Kim Kwang-sun

Personal information
- Born: June 8, 1964 (age 62) Jeollabuk-do, South Korea
- Height: 165 cm (5 ft 5 in)
- Weight: 51 kg (112 lb)

Boxing career
- Weight class: Flyweight

Medal record
Men's boxing
Representing South Korea
Olympic Games
| Gold medal – first place | 1988 Seoul | Flyweight |
Asian Games
| Gold medal – first place | 1986 Seoul | Flyweight |
Asian Championships
| Gold medal – first place | 1987 Kuwait City | Flyweight |
World Cup
| Gold medal – first place | 1983 Rome | Light flyweight |
| Bronze medal – third place | 1985 Seoul | Flyweight |
| Gold medal – first place | 1987 Belgrade | Flyweight |

= Kim Kwang-sun =

South Korean boxer (born 1964)

Kim Kwang-sun (김광선, born June 8, 1964) is a retired South Korean boxer.

==Amateur career==
Kim won the gold medal in the Men's Flyweight (51 kg) category at the 1988 Summer Olympics in Seoul.

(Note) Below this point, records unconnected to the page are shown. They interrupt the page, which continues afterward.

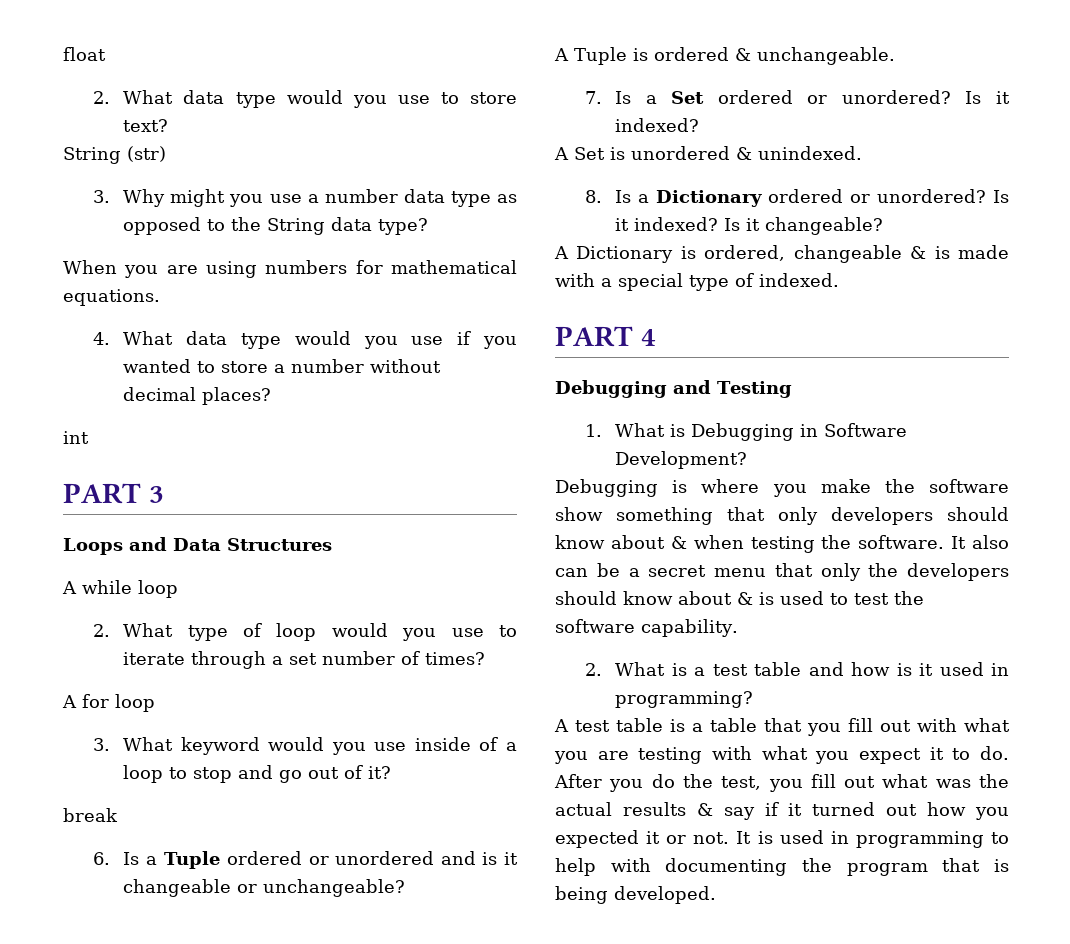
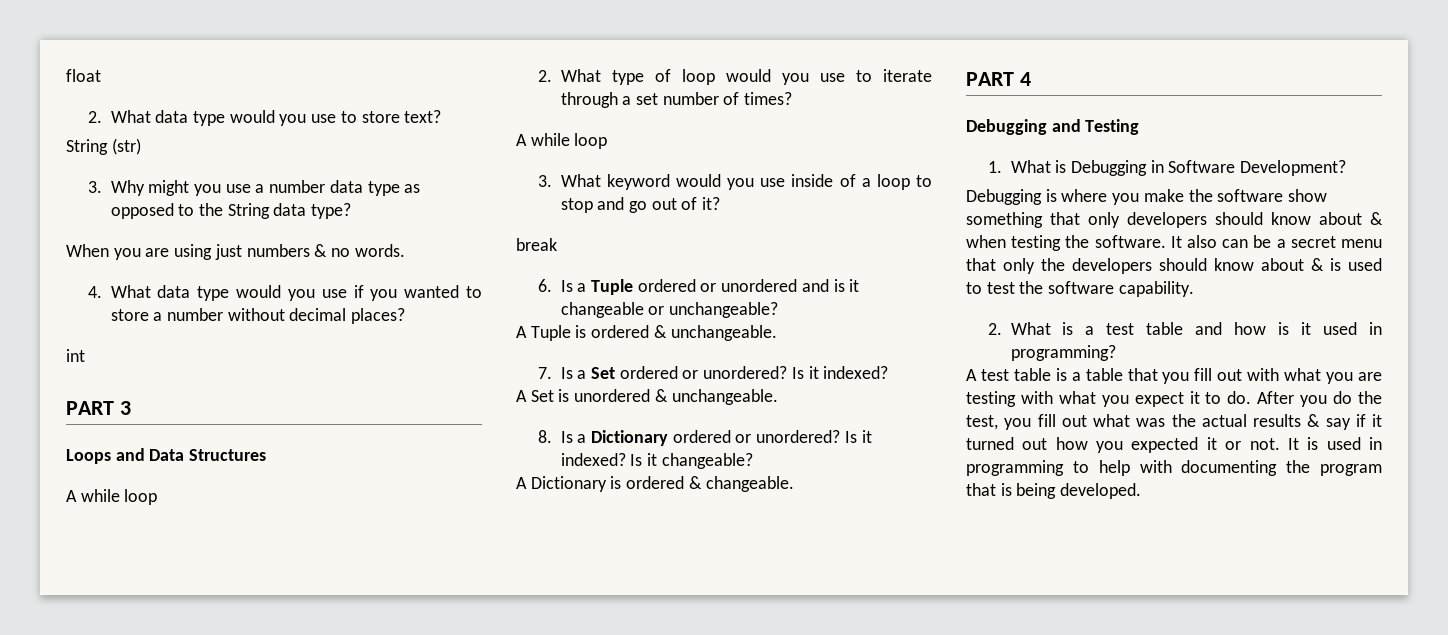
- When you are using numbers for mathematical equations.
+ When you are using just numbers & no words.
  2. What type of loop would you use to iterate through a set number of times?
- A for loop
+ A while loop
- A Set is unordered & unindexed.
+ A Set is unordered & unchangeable.
- A Dictionary is ordered, changeable & is made with a special type of indexed.
+ A Dictionary is ordered & changeable.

He was a two-time Boxing World Cup champion as well.

===Results===

1984 Summer Olympics
| Event | Round | Result | Opponent | Score |
| Light Flyweight | First | Loss | USA Paul Gonzales | 0-5 |

1988 Summer Olympics
| Event | Round | Result | Opponent | Score |
| Flyweight | First | Win | MGL Tseyen-Oidovyn Tserennyam | RSC 2 |
| Second | Win | ZIM Nokuthula Tshabangu | RSC 2 |
| Third | Win | USA Arthur Johnson | 5-0 |
| Quarterfinal | Win | BUL Serafim Todorov | 4-1 |
| Semifinal | Win | URS Timofey Skryabin | 5-0 |
| Final | Win | GDR Andreas Tews | 4-1 |

==Pro career==
Kim turned pro in 1990 and after only five fights took on Humberto González in 1992 for the WBC Light Flyweight title. Although he was leading in the fight, he lost in a 12th-round TKO. In 1993 he took on Michael Carbajal for the WBC and IBF Light Flyweight title but was TKO'd in the 7th round. He retired after the bout with a record of 6-2-0. American television commentators said they thought Kim was winning the Carbajal bout.